Flowers, Fruit and Homemade Jam


It was a wonderful weekend filled with flowers, fruit and yummilicious freezer jam. We went for a drive out to the country and spent some time walking through the fields of flowers and, then, when we were driving home we saw a cute little place blooming with berries. We had to stop to pick some Marionberries. Marionberries are a hybrid blackberry created at Oregon State University.

It was a fun, fruity and delicious day.


But what to do with the berries?

I had to make some freezer jam.

Unfortunately, the jam smelled so good Sasha snuck one of the containers off the table. Luckily, she didn't get it open. But, if you look closely, you'll see the bite marks on the lid.




But, no thanks to Sasha, we still had lots of jam. So, then, what to do with the jam?

We had to make Danish crepes for a fun dinner.

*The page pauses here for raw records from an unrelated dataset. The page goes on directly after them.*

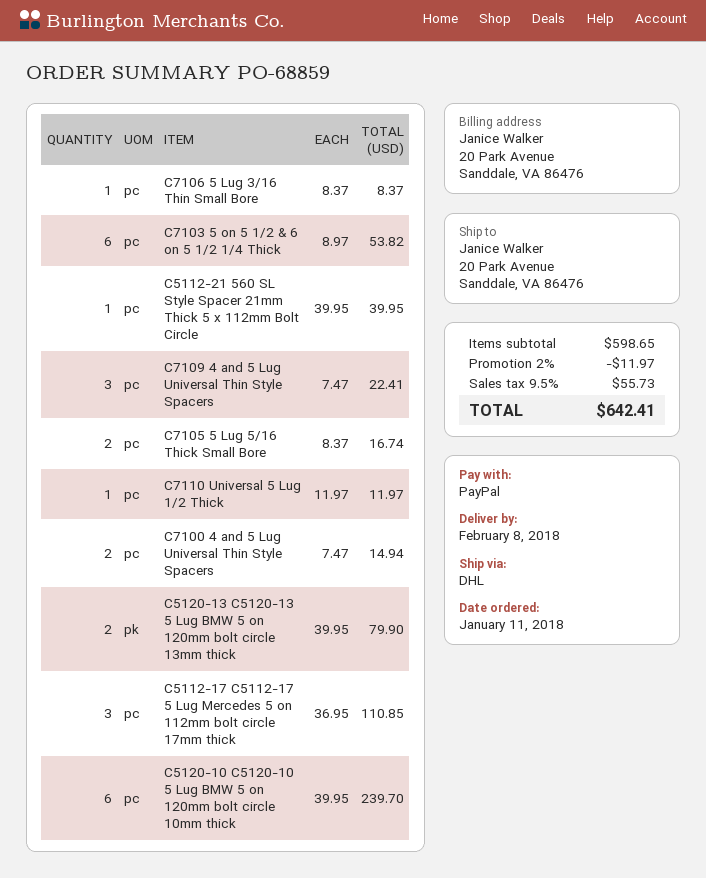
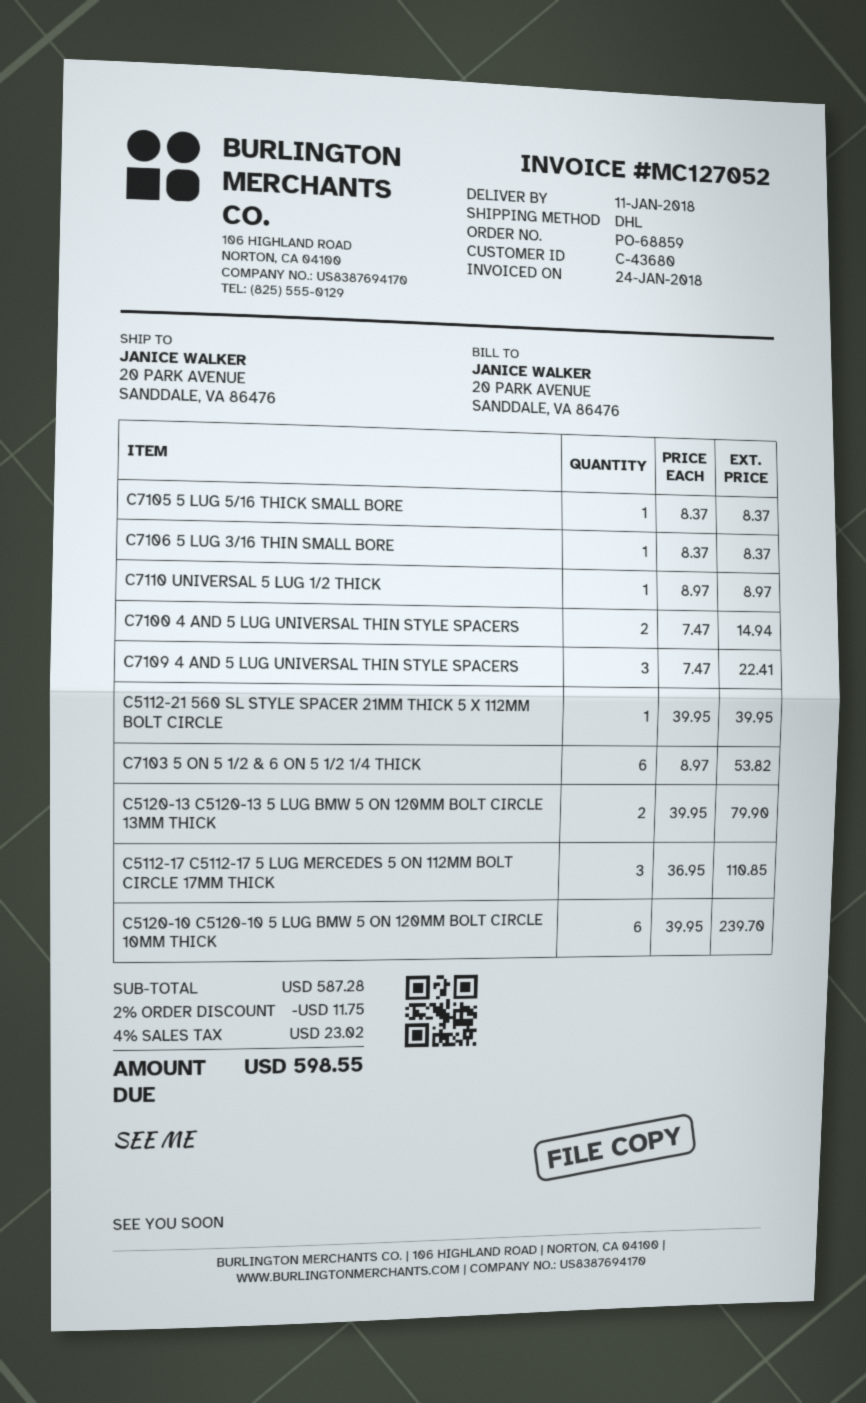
delivery date: 2018-02-08 -> 2018-01-11
C7105 5 Lug 5/16 Thick Small Bore: 2 x 8.37 = 16.74 -> 1 x 8.37 = 8.37
C7110 Universal 5 Lug 1/2 Thick: 1 x 11.97 = 11.97 -> 1 x 8.97 = 8.97
subtotal: 598.65 -> 587.28
discount: 2% = 11.97 -> 2% = 11.75
tax: 9.5% = 55.73 -> 4% = 23.02
total: 642.41 -> 598.55

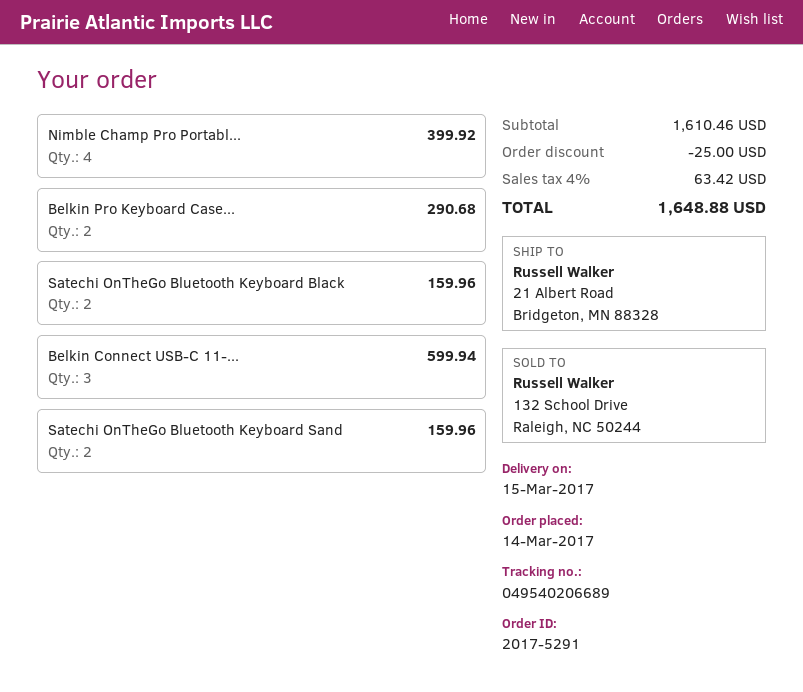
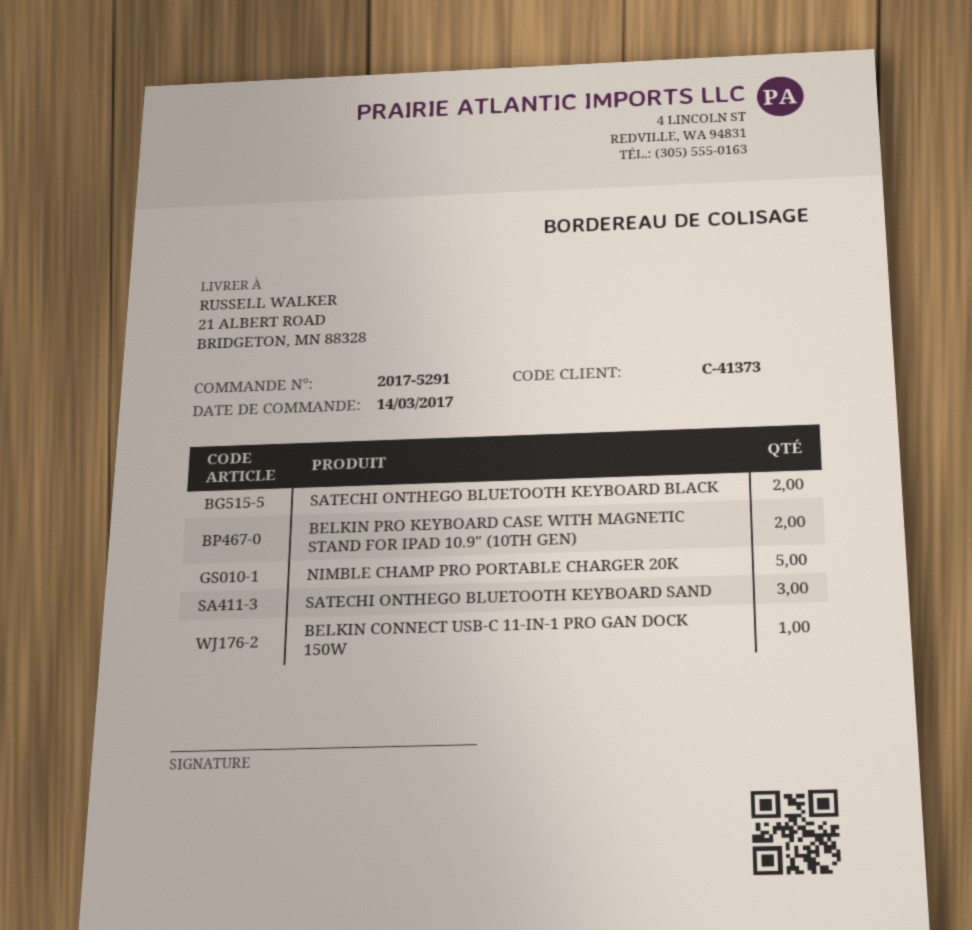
Nimble Champ Pro Portabl...: 4 -> 5
Belkin Connect USB-C 11-...: 3 -> 1
Satechi OnTheGo Bluetooth Keyboard Sand: 2 -> 3

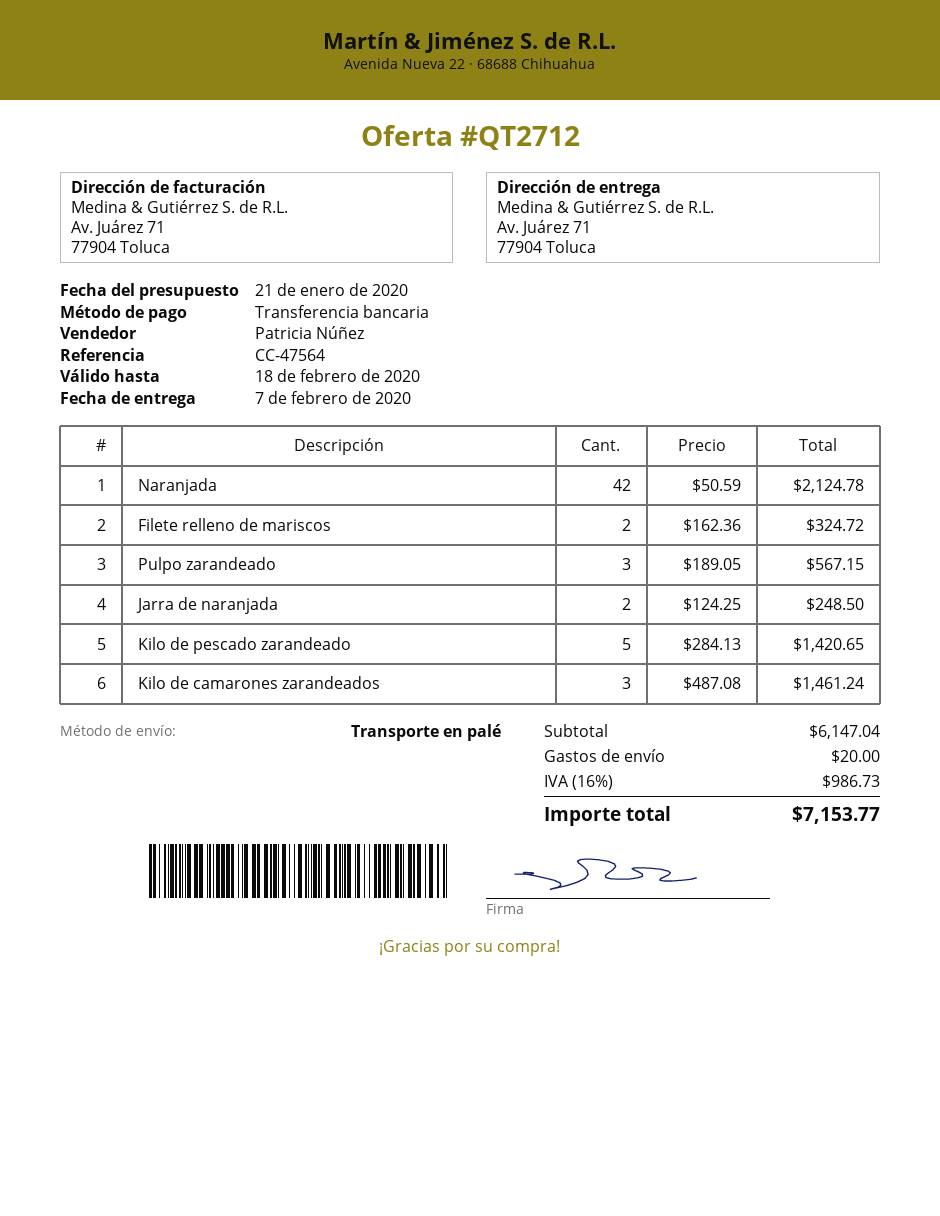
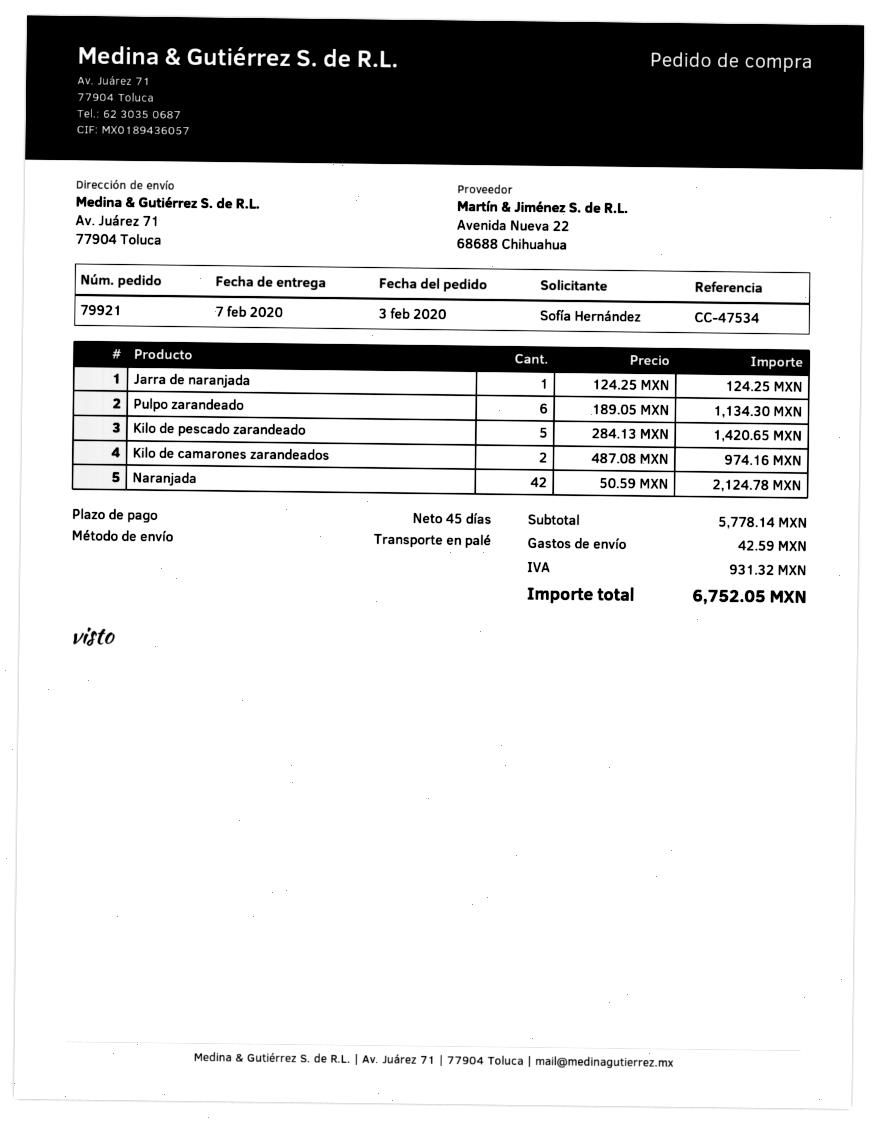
reference: CC-47564 -> CC-47534
Filete relleno de mariscos: 2 x 162.36 = 324.72 -> none
Pulpo zarandeado: 3 x 189.05 = 567.15 -> 6 x 189.05 = 1134.30
Jarra de naranjada: 2 x 124.25 = 248.50 -> 1 x 124.25 = 124.25
Kilo de camarones zarandeados: 3 x 487.08 = 1461.24 -> 2 x 487.08 = 974.16
subtotal: 6147.04 -> 5778.14
shipping: 20.00 -> 42.59
tax: 986.73 -> 931.32
total: 7153.77 -> 6752.05

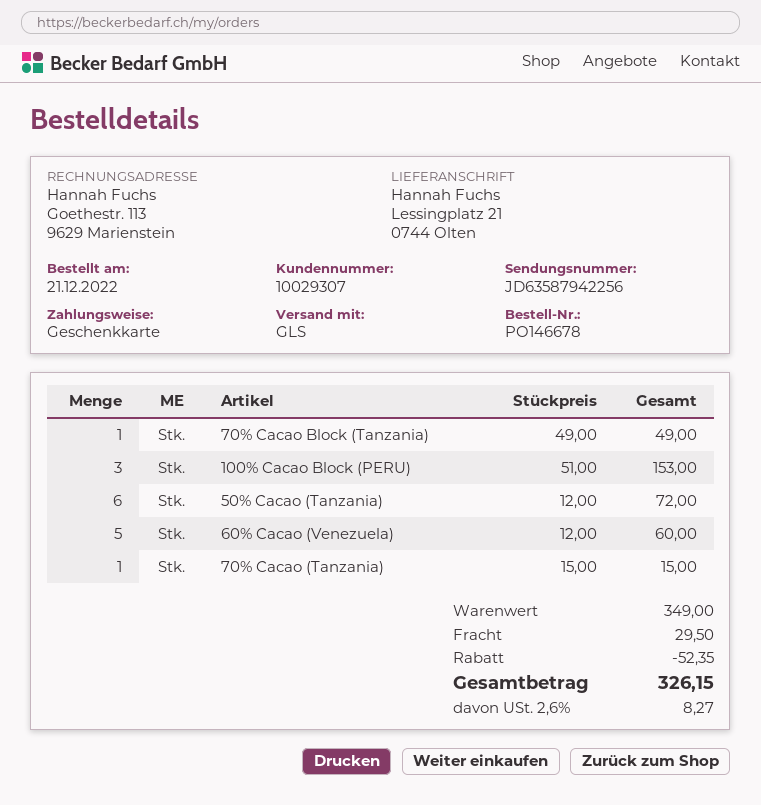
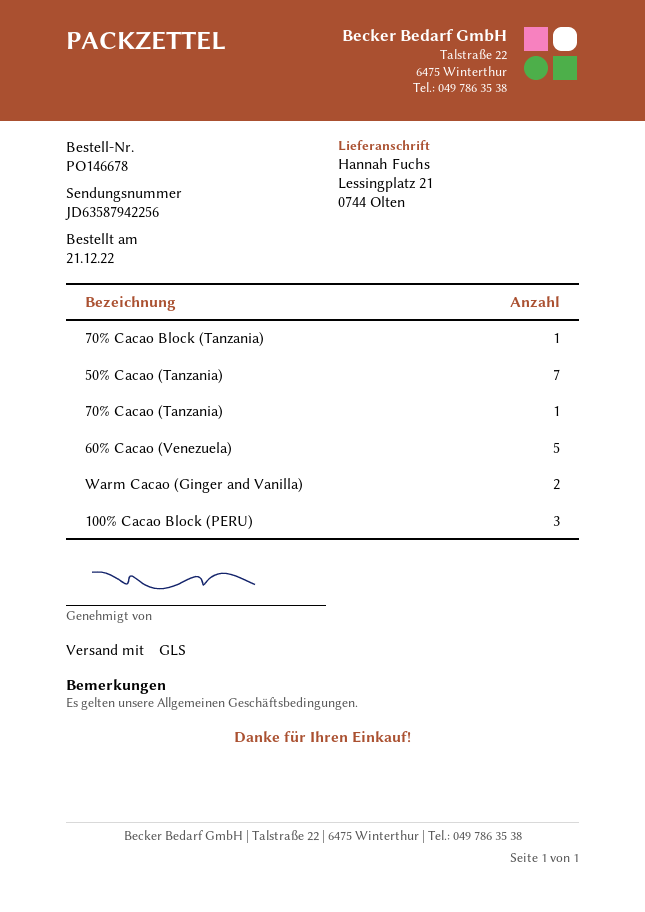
50% Cacao (Tanzania): 6 -> 7
Warm Cacao (Ginger and Vanilla): none -> 2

Here's one of the finished crepes.

Then we spread some jam and sprinkled sugar over the top



Then we rolled it up


And spread a little more jam and sprinkled a little more sugar


FREEZER JAM:

5 cups of berries
2 cups of sugar (this is about half the sugar of "normal" recipes)
1 package of gelatin
1/2 cup water

Boil water and add sugar
Prepare gelatin (following instructions on package)
Combine fruit and gelatin
Cool and then keep in fridge

CREPES:

1 1/2 cups flour
4 tablespoons sugar
zest of 1/2 of orange or lemon
1 1/2 cups milk
3/4 cup of beer
3 eggs

Mix all dry ingredients and zest, gradually beat milk and beer into flour mixture until smooth. Beat eggs and add to batter. Grease a flat pan (we prefer cast iron but it's heavy). Pour enough batter to make a thin coating on the pan. Fry until the batter starts to "sweat" or moisten, flip it over using a large flat spatula. Serve with jam or syrup or even a cream cheese filling.

YUMMMMMMMMMMMMMMMMMM!!!!

2 comments:

Anonymous said...

That looks so wonderful, sinfully divine! Crepes! Jam!

Marcia said...

Gosh, even your plates are gorgeous (I love blue-on-white china!).